Following this meeting Penelope visited the laboratories at Cardiff University several times, observing and becoming further fascinated by the scientific explorations of the team. Her encounters, and her description showed that the scientific process of discovery was not unlike artistic discovery. As she describes understanding their world;
‘I came to understand these magical people intend to offer the world their ideas, theories and inventions to this world; to be delivered unhindered, peer reviewed, tested and expressed through an infinite variety of applications. The world will in turn use, alter, enhance and change at will all of their potential outcomes.’
And as Dan and his team continued to explore their world, work on magnetic monopoles (a hypothetical elementary particle in particle physics that is an isolated magnet with only one magnetic pole – a north pole without a south pole or vice versa) and using Leavtrons to explore the Meisner effect demonstrations like this showed the kind of scientific magic that goes on the laboratories. When it came to making artistic work as a result, Penelope was not short of inspiration.
On visiting the lab to observe further, the artworks were created on canvas to express the artist’s experience of ‘observed, imagined and assimilated’ within the scientists’ work.
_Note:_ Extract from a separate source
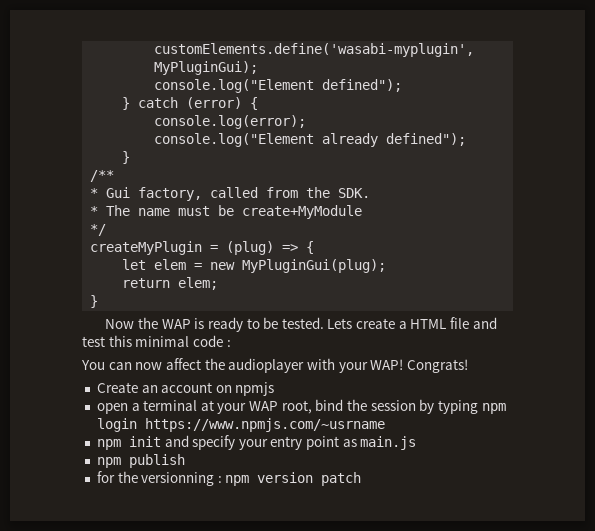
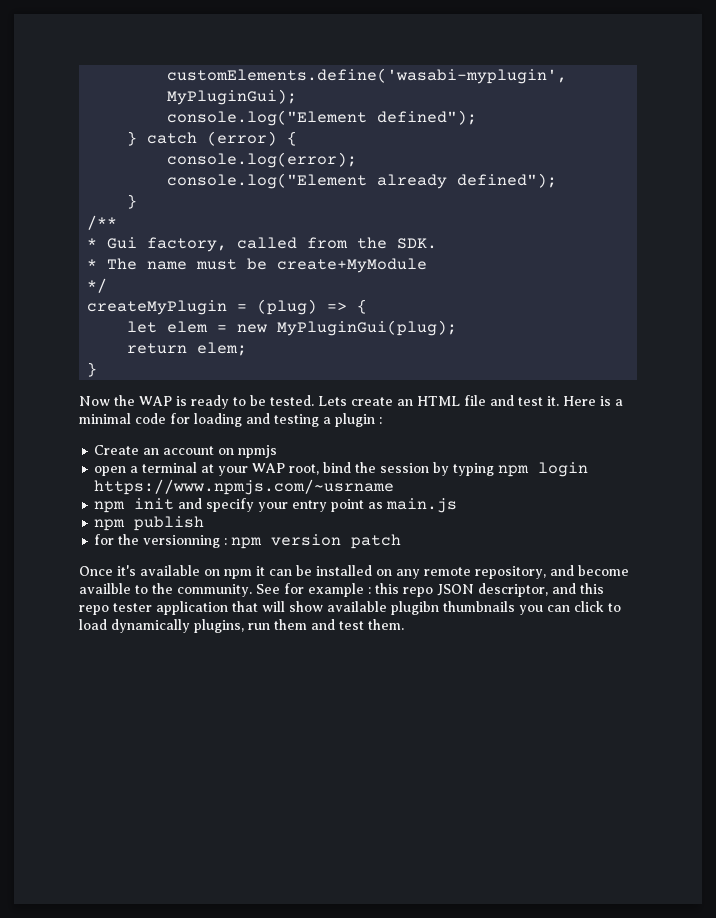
[398,321,407,329] a -> [397,399,413,406] an
[108,335,231,347] [81,358,468,373] this minimal code : // You can now affect the audioplayer with your WAP! Congrats! -> [547,396,623,406] [79,413,382,427] it. Here is a minimal code for loading and testing a plugin :
(362, 479) none -> [79,565,629,579] [79,583,604,597] [79,601,621,615] [79,619,404,633] // Once it's available on npm it can be installed on any remote repository, and become availble to the community. See for example : this repo JSON descriptor, and this repo tester application that will show available plugibn thumbnails you can click to load dynamically plugins, run them and test them.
As a result she created three acrylic on canvas paintings reflecting the work being created in the laboratory. In this parallel creation it is clear that artists and scientists are not so far apart. Both processes begin with a spark of imagination – one filters into laboratories and experiments, the other into artistic experimentation.
The work, originally exhibited at Cardiff Science Fair in 2014, was recently acquired by Cardiff University for permanent display close to the laboratories and the ongoing work which inspired them. Art and science are clearly working in harmony in this project, and the processes each went through in their part of the project shows that inspiration and experimentation are never that far apart even in seemingly opposing disciplines.
This collaboration continues with ‘New Signals’, a new project run by Professor Derek Jones, in conjunction with Cardiff University Brain Research Imaging Centre (CUBRIC) which will coincide with the creation of the new building, CUBRIC2, a £44M investment into Cardiff that will bring together world-leading expertise in brain mapping with the very latest in brain imaging and brain stimulation. This next project will combine with further artistic work, including from Penelope Rose Cowley with a touring exhibition of the ‘New Signals’ with 2 other artists at 6 locations across the country is planned for 2017-18.